The V-safe data is what was used to determine whether these vaccines were safe for emergency use authorization. A robust safety test for any medical product should be a trustworthy evaluation of long-term safety risks. V-safe followed up and received reports for a full year after the vaccine. Over 40 studies have used V-Safe data to declare the COVID-19 vaccines safe, but those studies only refer to the first week of data. The CDC has also pointed to these studies as proof of the vaccine’s safety, but the years of data have not been analyzed or available for the public to view. The federal judge that has ordered the unsealing of the free-text fields described how it is important for the data to be made public for analysis and scrutiny.

Judge Kacsmaryk’s court opinion states, “Because Defendants structured V-safe to collect health and symptomatic responses for a full year after a vaccine or booster, reviewing that data is of great importance to the public. If ‘some scientists’- sponsored or platformed by Defendants – ‘have chosen to use’ only the first week or two of data to report the vaccine is safe and effective, then other scientists should be permitted to access the data to ‘pierce the veil of administrative secrecy,’ ‘open agency action to the light of public scrutiny,’ and ‘promote the disclosure of information.’ Many of the policies previously addressed were enacted because of guidance from Defendants. With billions of taxpayer dollars expended to develop, distribute, administer, and fund messaging campaigns, Plaintiff assumes a hefty and viable public interest in examining the raw clinical data. Production of the free-text data will permit independent researchers to put the government agencies to their proof by considering all of the available data.”
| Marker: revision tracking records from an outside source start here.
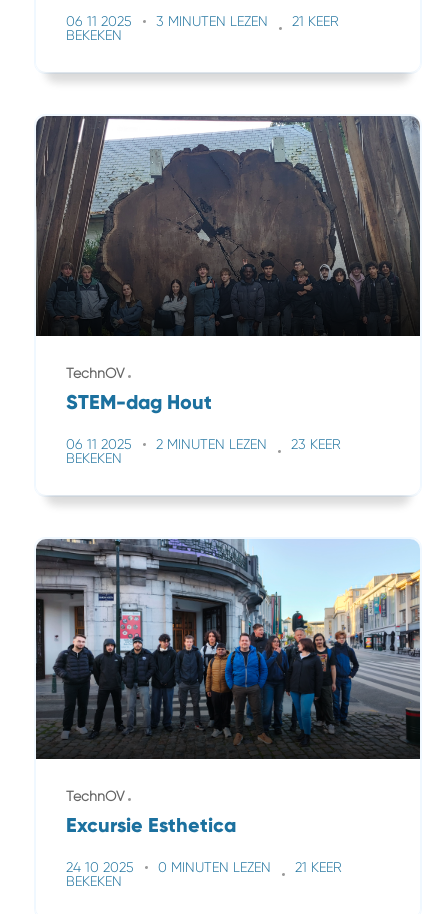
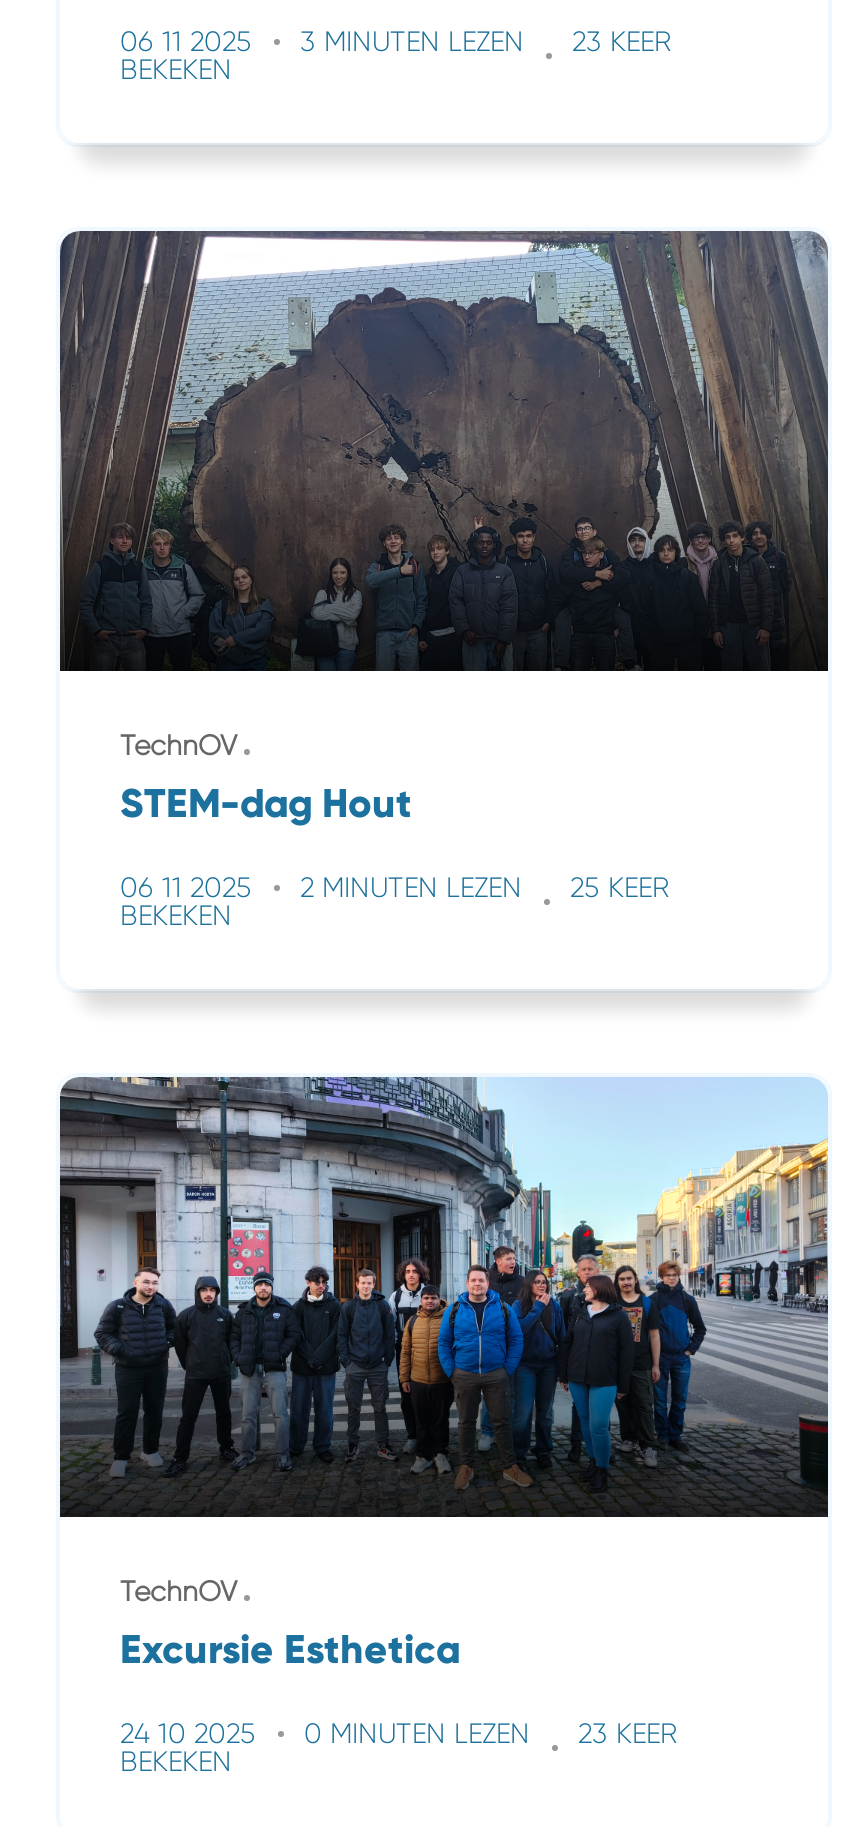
- 06 11 2025 3 MINUTEN LEZEN 21 KEER
+ 06 11 2025 3 MINUTEN LEZEN 23 KEER

- 06 11 2025 2 MINUTEN LEZEN 23 KEER
+ 06 11 2025 2 MINUTEN LEZEN 25 KEER

- 21 KEER
+ 23 KEER
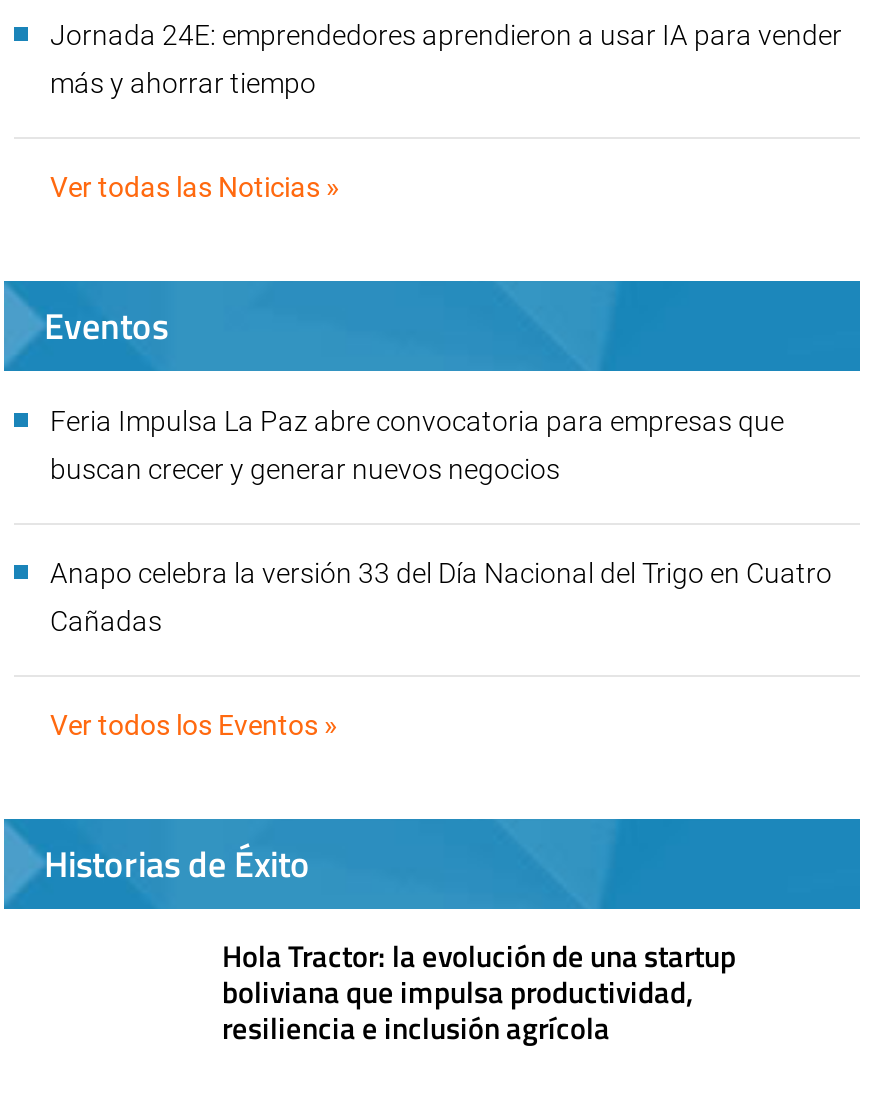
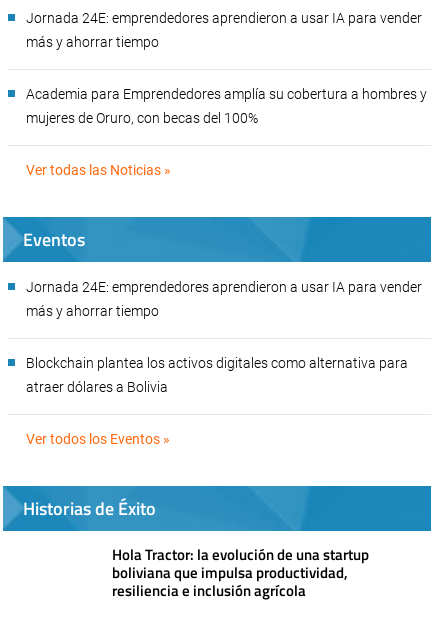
+ Academia para Emprendedores amplía su cobertura a hombres y
+ mujeres de Oruro, con becas del 100%

- Feria Impulsa La Paz abre convocatoria para empresas que
+ Jornada 24E: emprendedores aprendieron a usar IA para vender

- buscan crecer y generar nuevos negocios
+ más y ahorrar tiempo

- Anapo celebra la versión 33 del Día Nacional del Trigo en Cuatro
+ Blockchain plantea los activos digitales como alternativa para

- Cañadas
+ atraer dólares a Bolivia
Many journalists and scientists have been referring to the veil of administrative secrecy when attempting to report on the real risks and severe side effects that the mass rollout of these mRNA vaccines has caused. Aaron Siri, Attorney for ICAN, also alluded to the attempt of the CDC to say that releasing this data would be too burdensome.

“They said to this judge it would take about 150,000 working hours to review the 7.8 million free text fields,” Siri said in a conversation with Del Bigtree on The HighWire. “If you divide by 2,000 hours per year working, for one person to review this at the CDC, that would take 75 years. That’s an interesting number. It’s exactly what the FDA tried to do.”

The judge seemed aware of the CDC’s efforts to hide data that could be potentially damaging. The schedule for releasing the free-text data requires several hundred thousand entries by the 15th of every month. The first batch of 390,000 will be released on February 15. The last batch of 780,000 is required to be released by January 15, 2025.

The judge has ruled on the side of transparency and honesty. The opinion even refers to the media and government messaging of “trust the science” as proof that the data should be made public to overcome the “veil of administrative secrecy.” This is the foundation of data that has been cited for the safety of these vaccines, and the CDC has tried exceptionally hard to keep this information classified and out of public view.

Look out for the data when the first batch is released by February 15.